Records drawn from a dataset:
=======

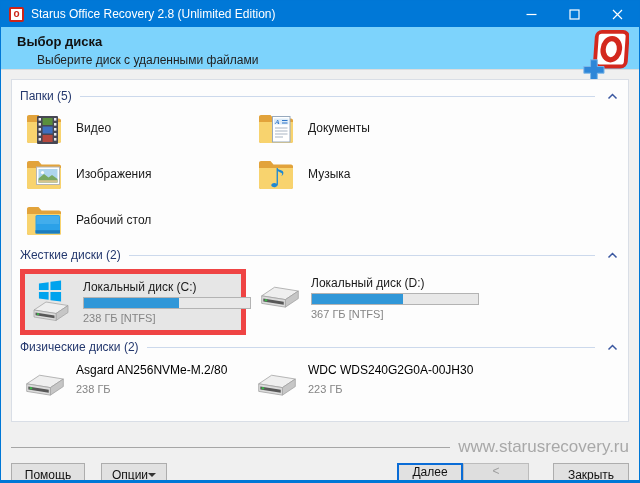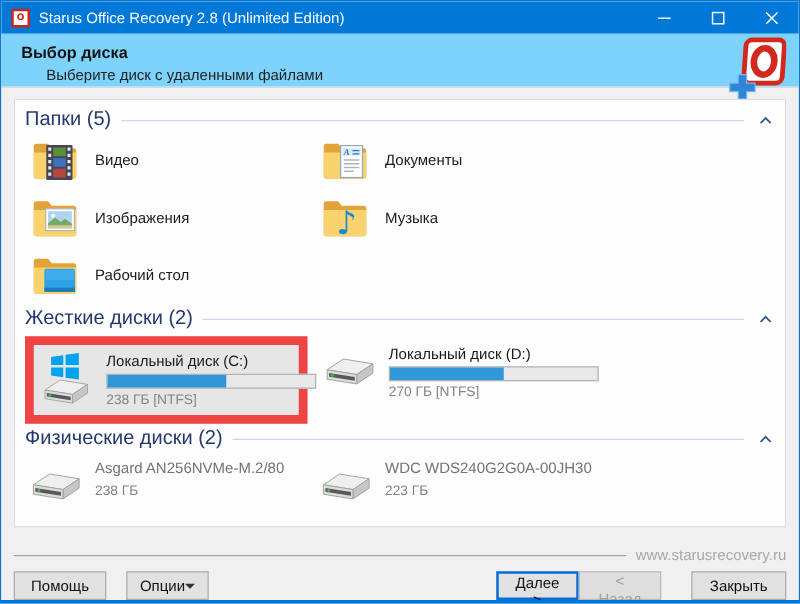--- a/index.html
+++ b/index.html
@@ -18,53 +18,53 @@
   .win-btn svg { display:block; }
   
   .header { height:43px; background:#7dd3fc; border-bottom:1px solid #dcdcdc; position:relative; flex:0 0 auto; }
   .header-title { font-size:13px; font-weight:bold; color:#111; padding:7px 0 0 16px; }
   .header-sub { font-size:12px; color:#222; padding:4px 0 0 36px; }
   .logo { position:absolute; right:10px; top:2px; width:48px; height:50px; }
   
   .body { flex:1 1 auto; padding:9px 10px 0 10px; background:#f0f0f0; }
   .panel { background:#fdfdfd; border:1px solid #d9dee6; height:343px; padding:4px 8px; overflow:hidden; }
   .sec-header { display:flex; align-items:center; height:18px; margin-top:3px; }
-  .sec-title { font-size:16px; color:#24386e; white-space:nowrap; }
+  .sec-title { font-size:12px; color:#24386e; white-space:nowrap; }
   .sec-line { flex:1; height:1px; background:#ccd9ec; margin:0 10px 0 8px; }
   .collapse-btn { background:none; border:none; cursor:pointer; padding:2px; display:flex; }
   
   .folder-grid { display:grid; grid-template-columns:232px 1fr; padding-left:4px; }
   .folder-item { display:flex; align-items:center; height:46px; cursor:pointer; }
   .folder-item svg { flex:0 0 auto; }
   .item-label { font-size:12px; color:#1a1a1a; margin-left:12px; }
   
   .hd-row { display:grid; grid-template-columns:232px 1fr; padding-left:0; margin-top:5px; }
   .hd-item { display:flex; align-items:flex-start; padding:5px 6px; width:226px; cursor:pointer; border:1px solid transparent; }
-  .hd-item.selected { background:#e6e6e6; border:7px solid #ef4444; }
+  .hd-item.selected { background:#e6e6e6; border:5px solid #ef4444; }
   .hd-icon { width:44px; height:46px; position:relative; flex:0 0 auto; }
   .hd-icon .winflag { position:absolute; top:0; left:6px; }
   .hd-icon .drv { position:absolute; bottom:0; left:0; }
   .hd-icon.plain { display:flex; align-items:center; }
   .hd-info { margin-left:8px; padding-top:1px; }
   .hd-label { font-size:12px; color:#1a1a1a; }
   .pbar { width:168px; height:12px; background:#e8e8e8; border:1px solid #b3b3b3; margin:3px 0 3px 0; }
   .pfill { height:100%; background:#3097d8; }
   .hd-size { font-size:11px; color:#848484; }
   
   .ph-row { display:grid; grid-template-columns:232px 1fr; padding-left:4px; margin-top:3px; }
   .ph-item { display:flex; align-items:flex-start; padding-top:4px; cursor:pointer; height:48px; }
   .ph-item svg { margin-top:9px; flex:0 0 auto; }
   .ph-info { margin-left:10px; }
-  .ph-label { font-size:12px; color:#737373; }
+  .ph-label { font-size:12px; color:#000000; }
   .ph-size { font-size:11px; color:#848484; margin-top:6px; }
   
   .footer { flex:0 0 auto; height:49px; background:#f0f0f0; }
   .sep-row { display:flex; align-items:center; padding:6px 10px 0 10px; }
   .sep-line { flex:1; height:1px; background:#a6a6a6; }
-  .website { font-size:12px; color:#a8a8a8; margin-left:8px; }
+  .website { font-size:17px; color:#a8a8a8; margin-left:8px; }
   .btn-row { display:flex; align-items:center; padding:6px 10px 0 10px; }
   .btn {
     height:23px; background:#e1e1e1; border:1px solid #adadad;
     font-family:"Liberation Sans", sans-serif; font-size:12px; color:#111;
     padding:0 12px; cursor:pointer;
   }
   .btn-help { width:74px; }
   .btn-options { width:66px; margin-left:16px; display:flex; align-items:center; justify-content:center; }
   .dd-arrow { width:0; height:0; border-left:4px solid transparent; border-right:4px solid transparent; border-top:4px solid #333; display:inline-block; }
   .spacer { flex:1; }
@@ -246,21 +246,21 @@
                 <polygon points="2,11 24,14.5 24,21.5 2,18" fill="#dcdcdc" stroke="#9f9f9f" stroke-width="0.7"></polygon>
                 <polygon points="3.5,13.4 22.5,16.4 22.5,19.2 3.5,16.2" fill="#585858"></polygon>
                 <circle cx="6" cy="15.1" r="1.2" fill="#3db54a"></circle>
               </svg>
             </div>
             <div class="hd-info">
               <div class="hd-label">Локальный диск (D:)</div>
               <div class="pbar">
                 <div class="pfill" style="width: 55%;"></div>
               </div>
-              <div class="hd-size">270 ГБ [NTFS]</div>
+              <div class="hd-size">367 ГБ [NTFS]</div>
             </div>
           </div>
 
         </div>
       </div>
 
       <div>
         <div class="sec-header">
           <span class="sec-title">Физические диски (2)</span>
           <span class="sec-line"></span>

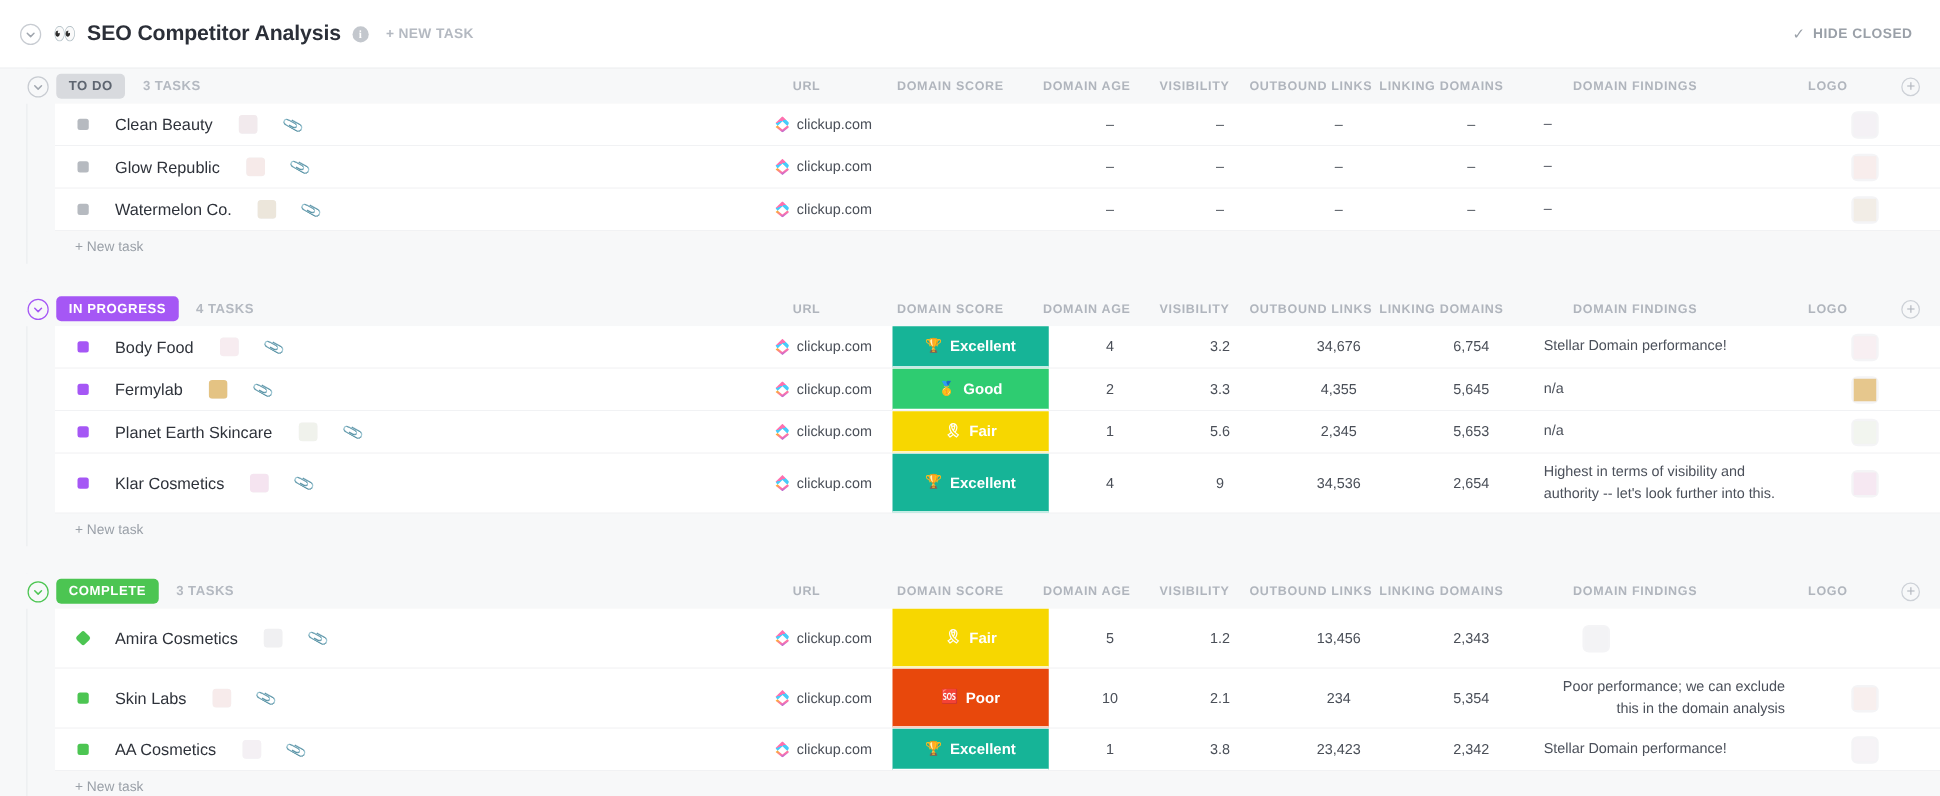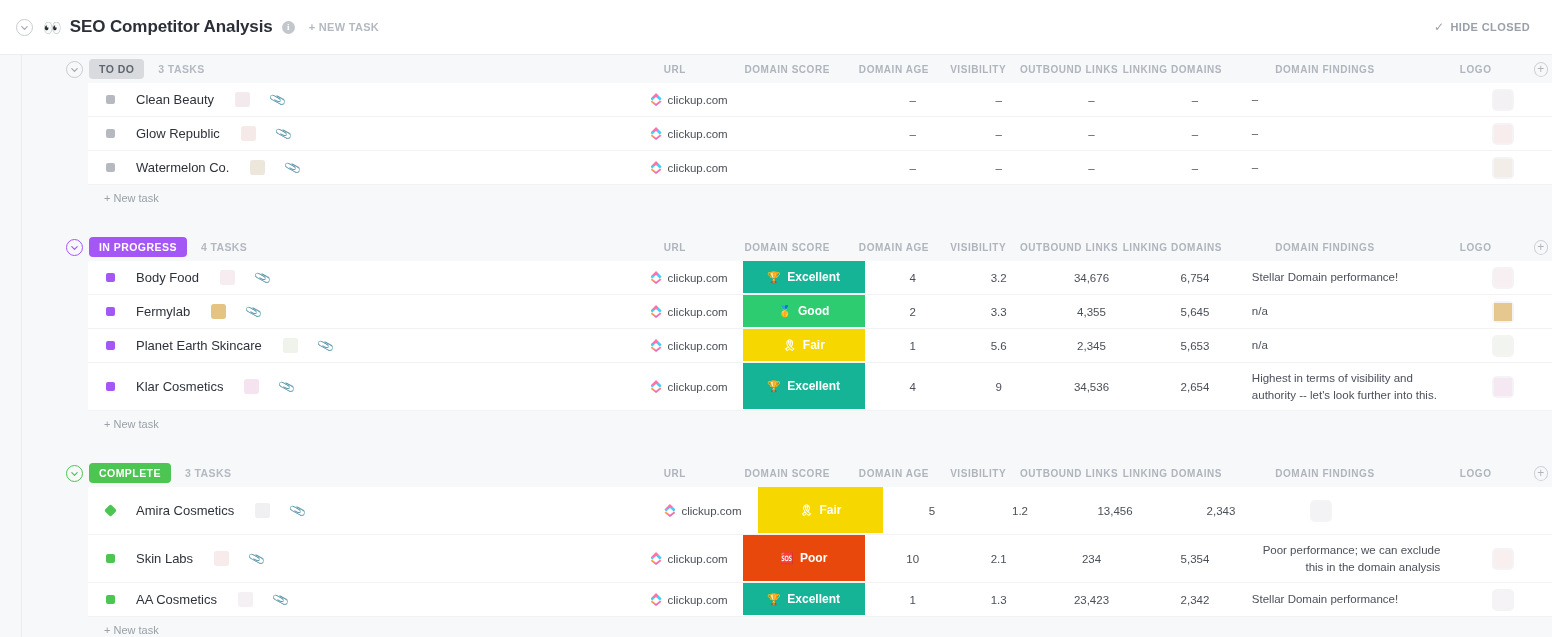--- a/index.html
+++ b/index.html
@@ -42,39 +42,39 @@
   }
   .hide-closed {
     margin-left: auto; font-size: 11px; font-weight: 600; color: #9aa0a8;
     letter-spacing: 0.4px; display: flex; align-items: center; gap: 6px;
     white-space: nowrap; padding-right: 6px;
   }
   .hide-closed .tick { font-size: 12px; color: #9aa0a8; }
 
   
   .board { position: absolute; top: 55px; left: 0; right: 0; bottom: 0; overflow: hidden; }
-  .group { position: relative; padding-left: 44px; }
+  .group { position: relative; }
 
   
   .group-head {
     display: flex; align-items: center; height: 28px;
     padding-left: 22px; background: #f7f8f9; position: relative;
   }
   .group-head .chev-circle { margin-right: 6px; }
   .status-pill {
     font-size: 10.5px; font-weight: 700; letter-spacing: 0.45px;
     color: #fff; padding: 5px 10px; border-radius: 4px; line-height: 1;
     white-space: nowrap;
   }
   .task-count {
     font-size: 10.5px; font-weight: 600; color: #b4b9c1;
     letter-spacing: 0.4px; margin-left: 14px; white-space: nowrap;
   }
   .col-headers {
-    position: absolute; top: 0; left: 0; right: 4px; height: 28px;
+    position: absolute; top: 0; left: 0; right: 16px; height: 28px;
     display: flex; align-items: center; pointer-events: none;
   }
   .col-h {
     font-size: 10px; font-weight: 600; color: #b0b5bd;
     letter-spacing: 0.55px; text-align: center; white-space: nowrap;
     pointer-events: auto;
   }
   .add-col {
     width: 15px; height: 15px; border-radius: 50%; border: 1px solid #cdd1d7;
     color: #b0b5bd; font-size: 12px; line-height: 13px; text-align: center;
@@ -529,21 +529,21 @@
                 <span class="cu-logo"></span>
                 <span>clickup.com</span>
               </div>
               <div class="cell c-score" style="width: 125px;">
                 <div class="score-badge" style="background: rgb(22, 180, 151);">
                   <span class="emj">🏆</span>
                   <span>Excellent</span>
                 </div>
               </div>
               <div class="cell" style="width: 98px;">1</div>
-              <div class="cell" style="width: 78px;">1.3</div>
+              <div class="cell" style="width: 78px;">3.8</div>
               <div class="cell" style="width: 112px;">23,423</div>
               <div class="cell" style="width: 100px;">2,342</div>
               <div class="cell c-find" style="width: 215px;">Stellar Domain performance!</div>
               <div class="cell c-logo" style="width: 100px;">
                 <span class="logo-thumb">
                   <i style="background:#f7f1f6"></i>
                 </span>
               </div>
             </div>
           </div>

=======

[TASK DESCRIPTION]
In the data above, find each line that uses the string "block". Copy it.

[WRITTEN ANSWER]
   .win-btn svg { display:block; }
   .dd-arrow { width:0; height:0; border-left:4px solid transparent; border-right:4px solid transparent; border-top:4px solid #333; display:inline-block; }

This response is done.